### WORK REQUEST:
Every line containing the word "München" must be pulled from the records.
BEGIN RECORDED DATA
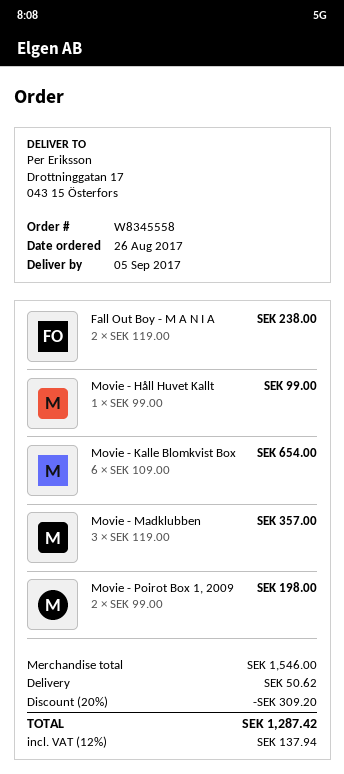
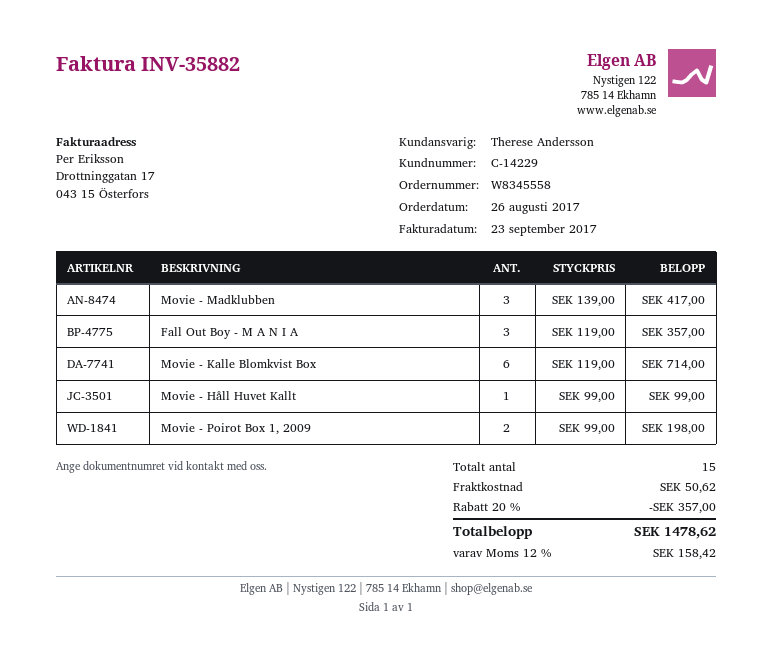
Fall Out Boy - M A N I A: 2 x 119.00 = 238.00 -> 3 x 119.00 = 357.00
Movie - Kalle Blomkvist Box: 6 x 109.00 = 654.00 -> 6 x 119.00 = 714.00
Movie - Madklubben: 3 x 119.00 = 357.00 -> 3 x 139.00 = 417.00
discount: 20% = 309.20 -> 20% = 357.00
tax: 12% = 137.94 -> 12% = 158.42
total: 1287.42 -> 1478.62

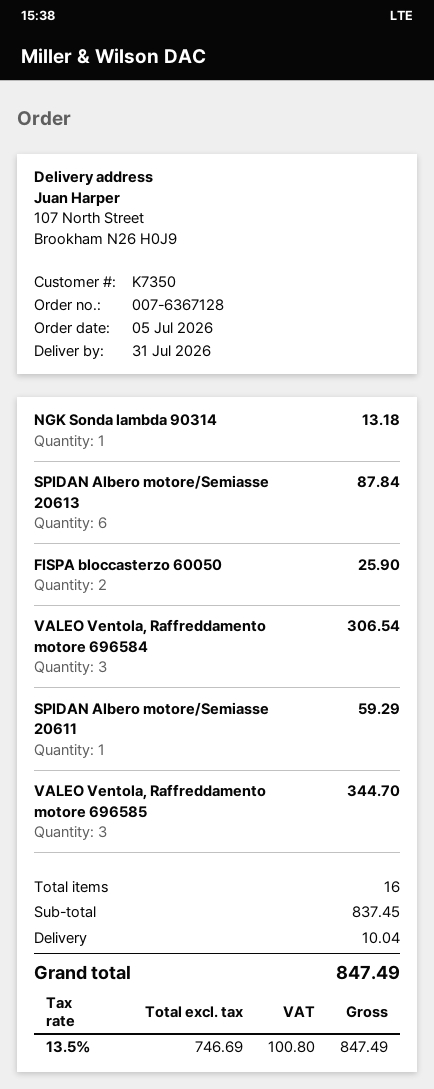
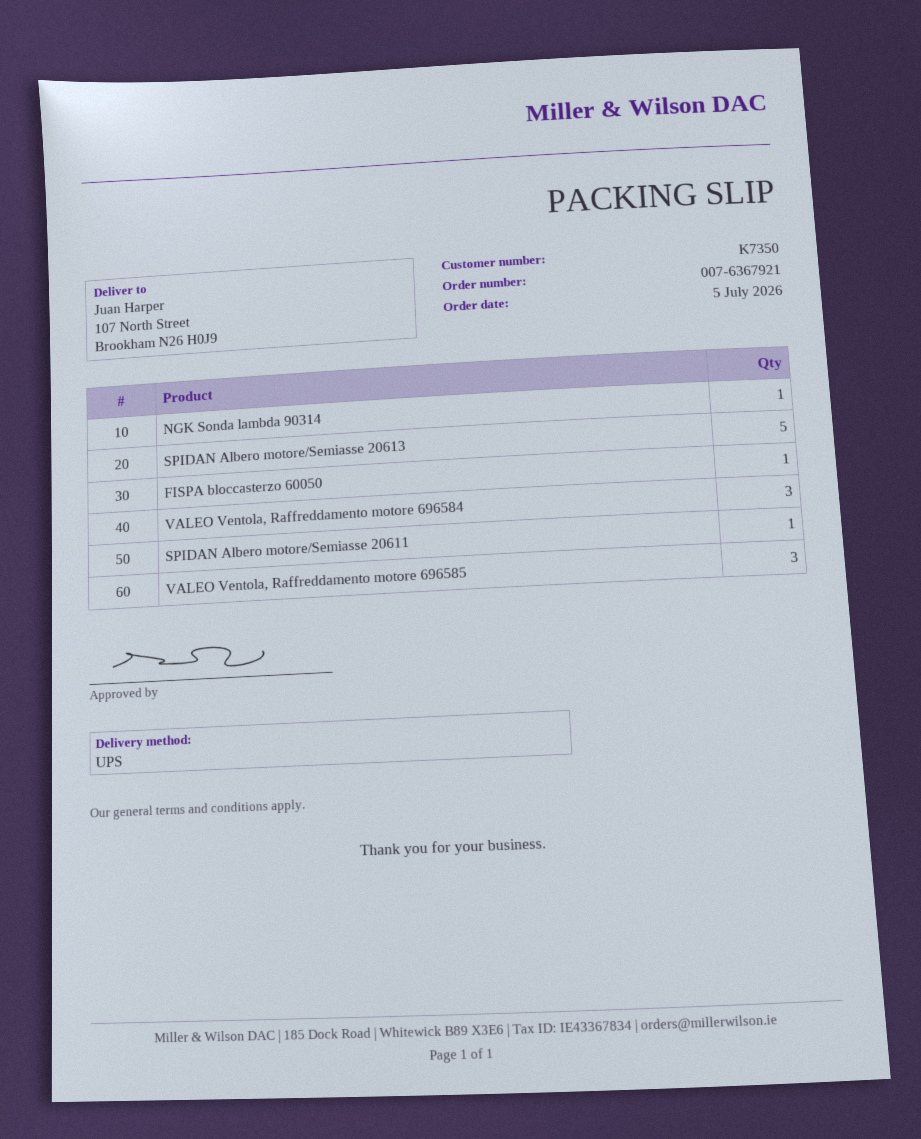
order number: 007-6367128 -> 007-6367921
SPIDAN Albero motore/Semiasse 20613: 6 -> 5
FISPA bloccasterzo 60050: 2 -> 1

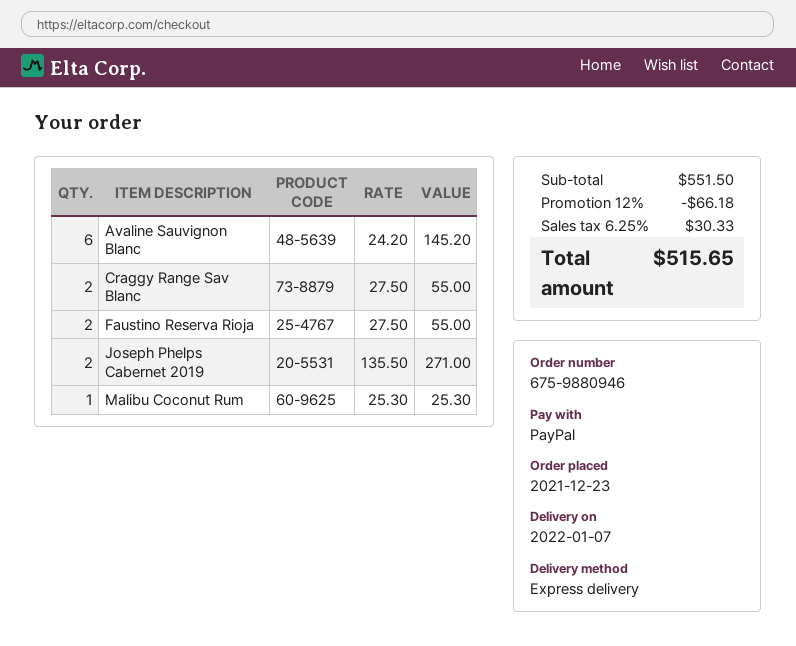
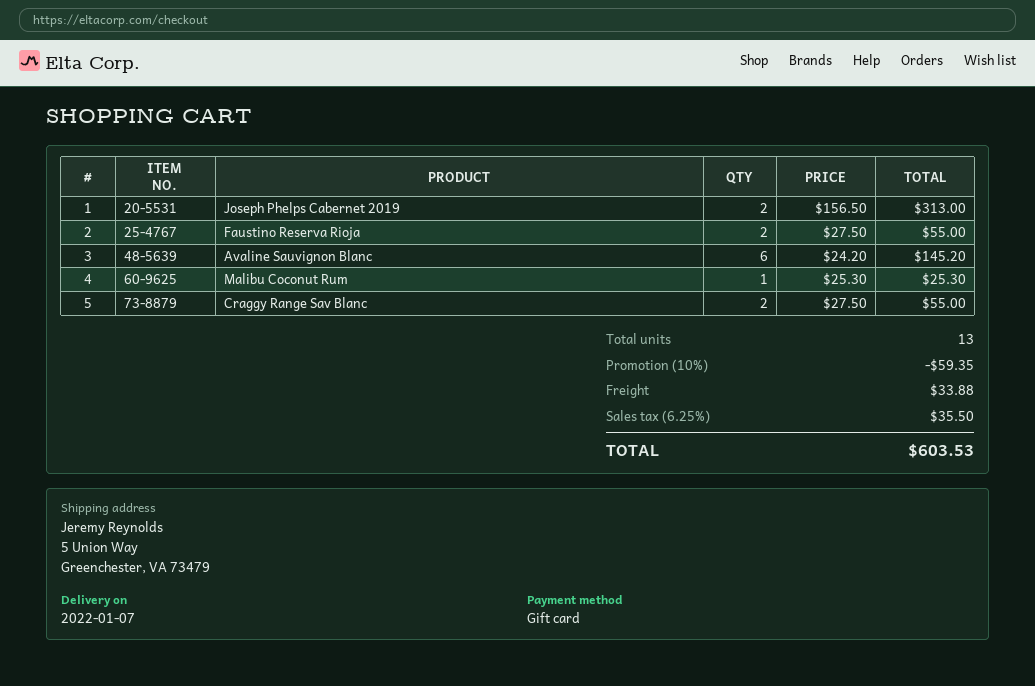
payment method: PayPal -> gift card
Joseph Phelps Cabernet 2019: 2 x 135.50 = 271.00 -> 2 x 156.50 = 313.00
discount: 12% = 66.18 -> 10% = 59.35
shipping: none -> 33.88
tax: 6.25% = 30.33 -> 6.25% = 35.50
total: 515.65 -> 603.53

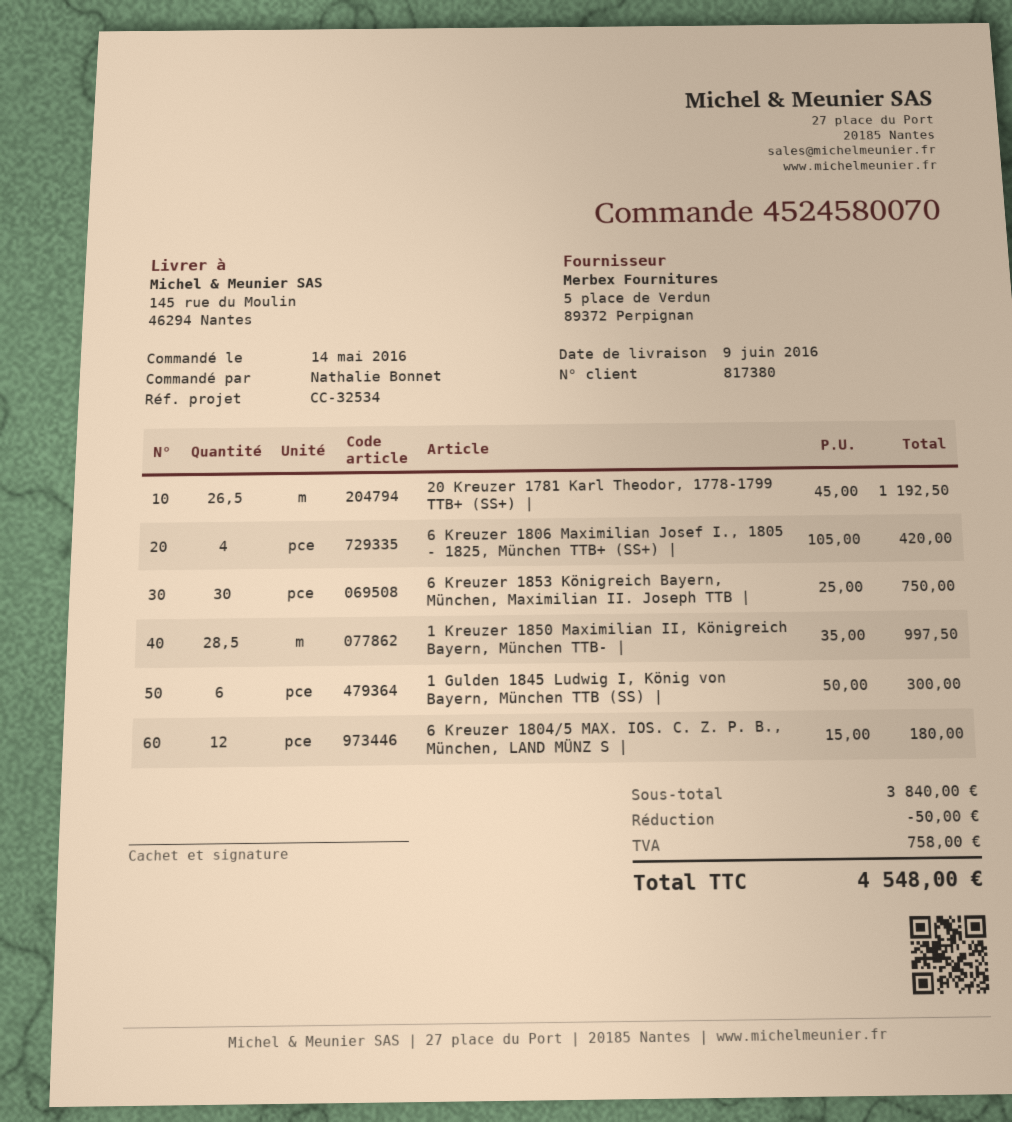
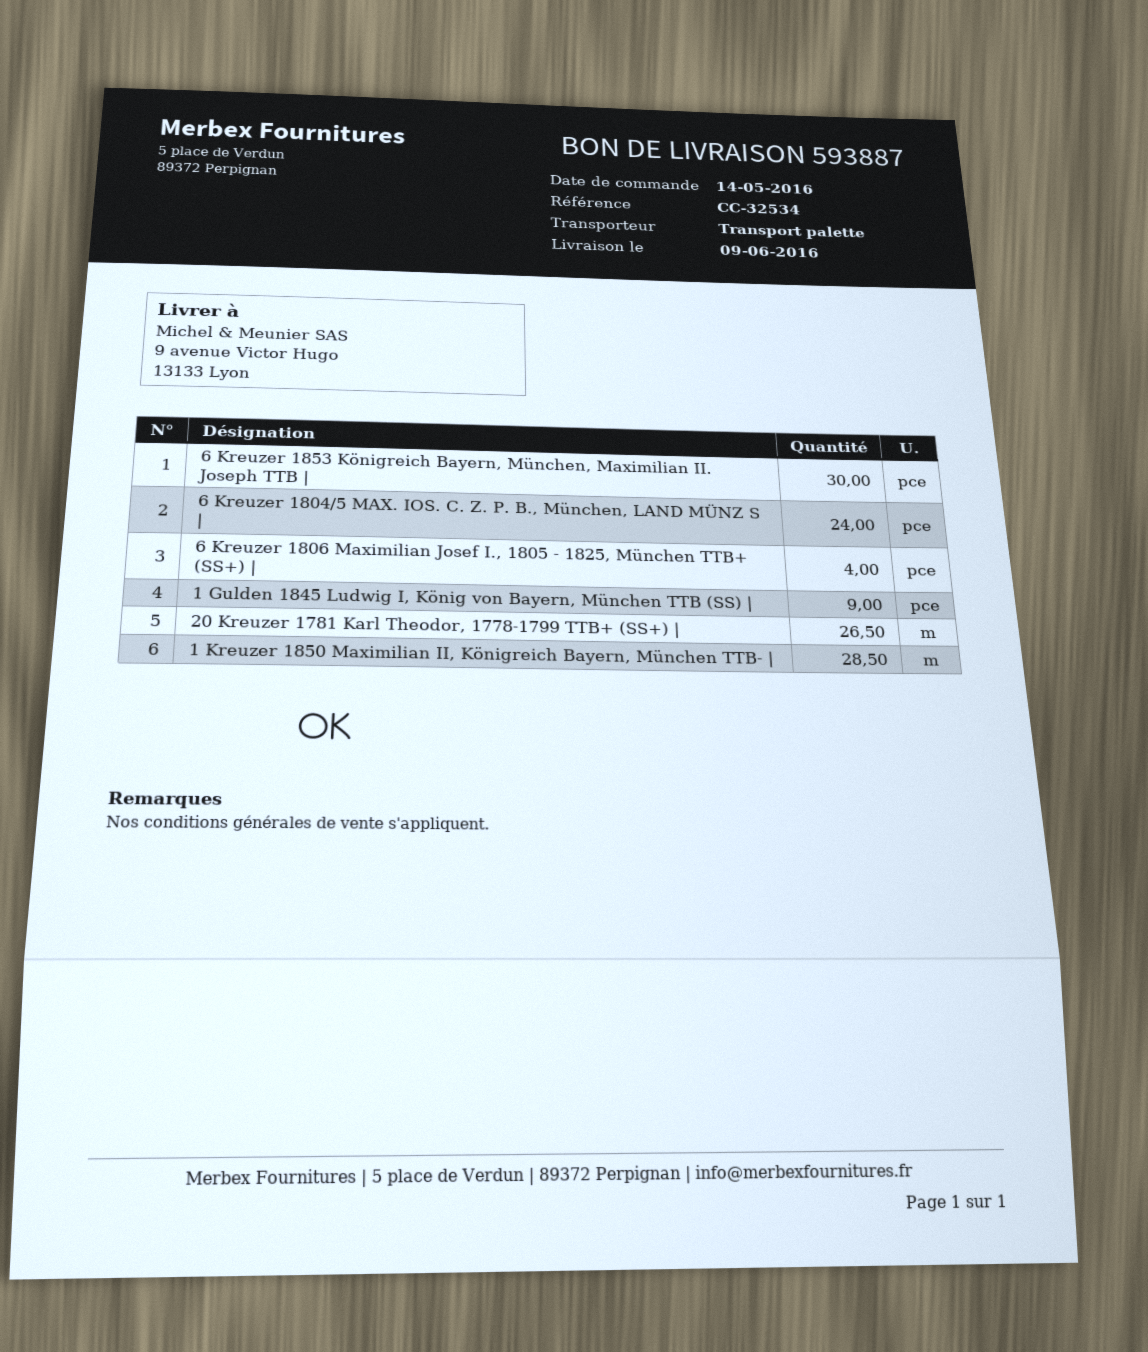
ship to: 145 rue du Moulin, 46294 Nantes -> 9 avenue Victor Hugo, 13133 Lyon
1 Gulden 1845 Ludwig I, König von Bayern, München TTB (SS) |: 6 -> 9
6 Kreuzer 1804/5 MAX. IOS. C. Z. P. B., München, LAND MÜNZ S |: 12 -> 24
END RECORDED DATA
### SOLUTION TO THE EXERCISE:
1 Gulden 1845 Ludwig I, König von Bayern, München TTB (SS) |: 6 -> 9
6 Kreuzer 1804/5 MAX. IOS. C. Z. P. B., München, LAND MÜNZ S |: 12 -> 24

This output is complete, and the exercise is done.